Divorce

How to heal after divorce ?

How to heal after divorce

Finding it difficult to heal after divorce? Let’s explore one of the most effective ways to overcome that pain and heal after divorce, i.e., “self-compassion”.

How to heal after divorce?

As per the study, millions of couples get divorced every single year, and they need to get over the pain and hurt of separation to move on in life. In general, it gets too difficult for some to move on easily, while others manage to get over that pain and heal after divorce somehow easily. Now the question is, “What makes this difference?”. According to some studies, self-compassion very effectively helps to heal after divorce (though exceptions exist).

SELF-COMPASSION

Self-compassion is the acceptance and understanding of one’s self when life and the situation are hard on you. It’s about being warm and kind to oneself instead of ignoring, criticizing, or hurting oneself when you fail or suffer. It’s more like treating oneself the way you treat, guide, or support your best friend when they are going through a tough time, or the way you get support from your best friend when you are going through difficult times.

Self-compassion is way more powerful than you think; it does not just help to heal and move on in life during unfortunate events (like divorce), but also helps promote overall well-being, better relationships, and more happiness in life.

HOW DOES SELF-COMPASSION HELP YOU HEAL AFTER DIVORCE?

Self-compassion helps to boost your self-esteem, positive outlook, and hopefulness, which in turn helps you to heal after divorce and move on in life. The person with high self-compassion is more likely to consider the situation as part of their experience, and they don’t stick to those memories and situations. They do get hurt, but somehow they manage to ease that pain with their positive attitude and mindset.

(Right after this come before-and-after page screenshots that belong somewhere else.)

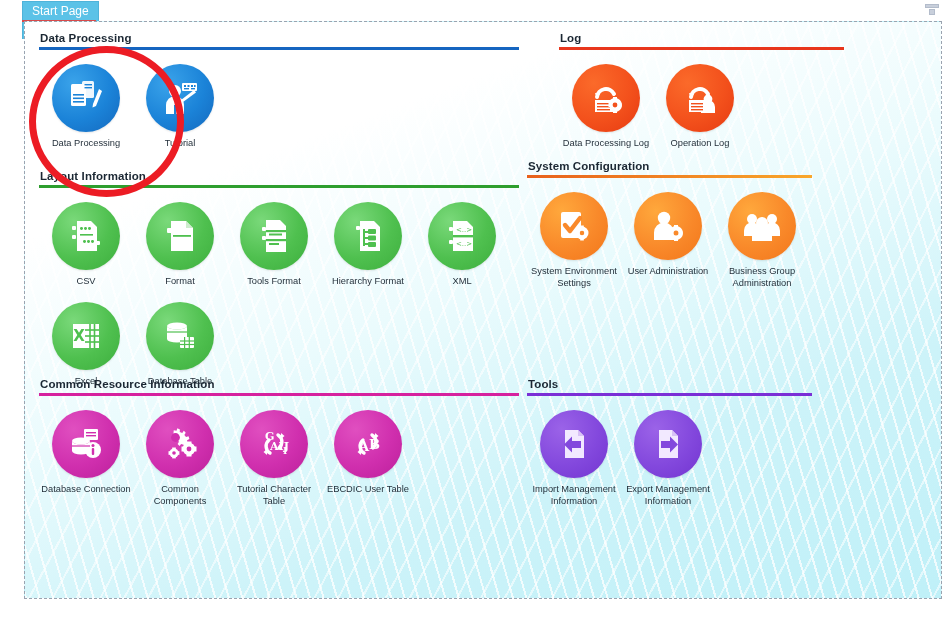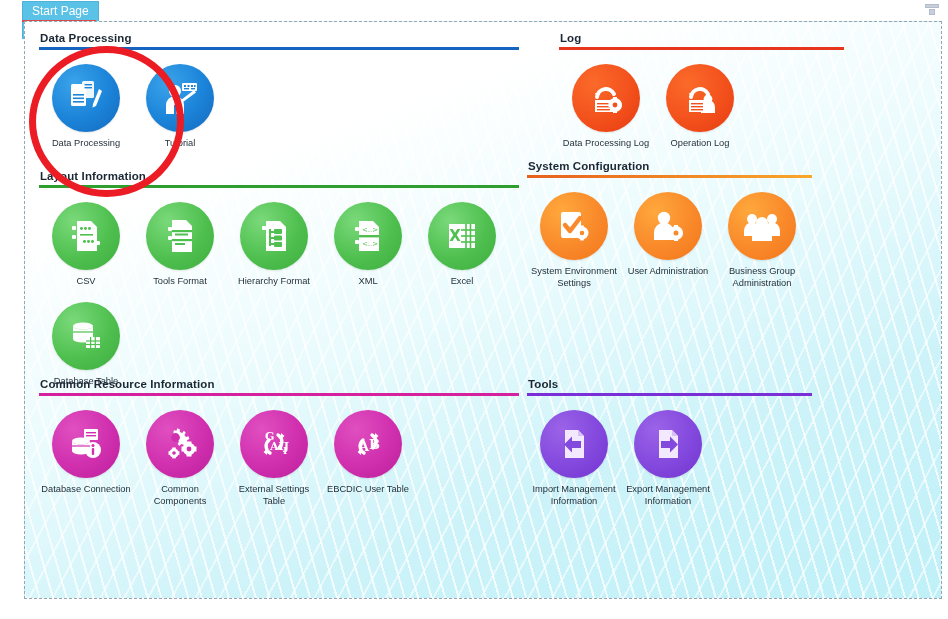--- a/index.html
+++ b/index.html
@@ -207,6 +207,17 @@
             <div class="tile-label">CSV</div>
           </div>
 
+          <div class="tile">
+            <div class="tile-icon c-green">
+              <svg width="40" height="40" viewBox="0 0 40 40">
+                <path d="M11 5 h15 l7 7 v23 h-22 z" fill="#ffffff"></path>
+                <path d="M26 5 v7 h7 z" fill="#cdeccd"></path>
+                <rect x="7" y="12" width="5" height="5" rx="1" fill="#ffffff"></rect>
+                <rect x="13" y="19" width="18" height="1.8" fill="#4fc04f"></rect>
+              </svg>
+            </div>
+            <div class="tile-label">Format</div>
+          </div>
 
           <div class="tile">
             <div class="tile-icon c-green">

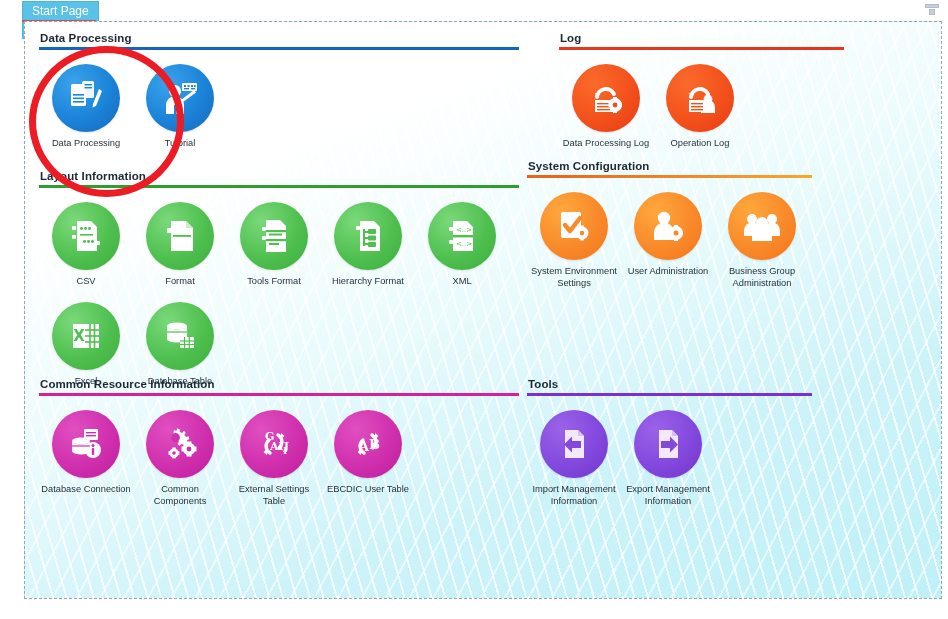--- a/index.html
+++ b/index.html
@@ -389,7 +389,7 @@
                 </g>
               </svg>
             </div>
-            <div class="tile-label">External Settings
+            <div class="tile-label">Tutorial Character
 Table</div>
           </div>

On the other hand, a person with low self-compassion is more likely to be stuck in that situation and keep on thinking negatively. So it gets difficult for such people (with low self-compassion) to deal with and heal from difficult situations, like divorce. So this is how self-compassion helps to heal after divorce and to move on in life.

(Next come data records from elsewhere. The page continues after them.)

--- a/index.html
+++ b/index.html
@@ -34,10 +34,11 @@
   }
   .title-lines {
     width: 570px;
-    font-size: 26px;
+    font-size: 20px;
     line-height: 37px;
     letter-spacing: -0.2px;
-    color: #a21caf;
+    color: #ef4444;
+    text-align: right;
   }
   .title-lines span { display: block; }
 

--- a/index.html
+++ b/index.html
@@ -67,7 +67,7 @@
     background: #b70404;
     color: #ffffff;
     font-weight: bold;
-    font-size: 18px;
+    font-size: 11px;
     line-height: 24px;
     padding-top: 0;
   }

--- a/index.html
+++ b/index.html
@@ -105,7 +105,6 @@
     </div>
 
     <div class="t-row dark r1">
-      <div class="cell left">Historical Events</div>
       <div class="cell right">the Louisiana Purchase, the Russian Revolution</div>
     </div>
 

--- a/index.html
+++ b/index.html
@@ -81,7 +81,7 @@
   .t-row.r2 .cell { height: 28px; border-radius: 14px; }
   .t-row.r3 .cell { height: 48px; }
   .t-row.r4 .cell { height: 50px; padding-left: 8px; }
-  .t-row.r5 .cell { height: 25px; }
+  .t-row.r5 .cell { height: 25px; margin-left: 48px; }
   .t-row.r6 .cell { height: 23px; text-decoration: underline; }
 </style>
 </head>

WAYS TO INCREASE SELF-COMPASSION:

As discussed above, it’s very important to have high self-compassion to stay positive and happy when life goes hard on you. But if you are on the lower side, some ways will help you increase your self-compassion, which are listed below:

Maintain your health and body

Do take good care of your health and body to increase self-compassion, which in turn helps you heal after divorce. For that, eat a healthy and well-balanced diet, exercise, take proper rest, and even do massage. These seem like quite little and basic things, but they are very effective at relaxing your mind and changing your mindset. So give it a try and see the difference.

Try to motivate yourself

Don’t try to be so hard on yourself. Just understand your feelings and keep on giving yourself a little push, i.e., to accept the situation and look towards your future. And try to be kind and friendly with yourself to promote the feeling of self-compassion. For that, you better talk with yourself and then provide support. Just like you would want to offer it to your best friend when they need you in their tough time. Keep on practicing these things so that it gets easier for you to have a positive outlook. And to heal faster after a breakup or divorce.

Practice forgiveness

Sometimes, having the guilt of your mistakes (that led to the end of your relationship) makes it difficult for you to come out of that pain. But you need to practice forgiveness even for yourself, i.e., just accept your mistakes and flaws and try to improve yourself instead of hurting yourself. As no one is perfect, neither are you, so just be kind and gentle with yourself. This is how you’ll be able to increase your self-compassion.

Write down your feelings

Expressing and venting out the feelings that hurt you the most makes you feel better. Because that makes you realize what exactly is hurting you the most. This way, you get to understand yourself much better. You can even write down the things that bother you. And then you can also write down the things you are grateful for, which helps promote a positive outlook. Such practices are very helpful to increase self-compassion.

Practice mindfulness

Apart from other ways, mindfulness is also one of the best practices for having better clarity about what you are feeling or sensing right now, i.e., without any judgment. It helps to relax your mind, to accept the situation, and to have a strong mindset. Moreover, it works great to reduce stress, thereby also helping you heal after divorce. Practice for a few minutes daily, and you will be ready to deal with the situation with a positive outlook.

Remember: If one particular thing works great for one, that doesn’t mean that it will work the same for the other, i.e., to get over and heal after divorce. Try to determine what will make you feel better and help you recover more quickly. But in general, self-compassion is quite effective for getting over the pain and heal after divorce. So give it a try and see how much that helps you!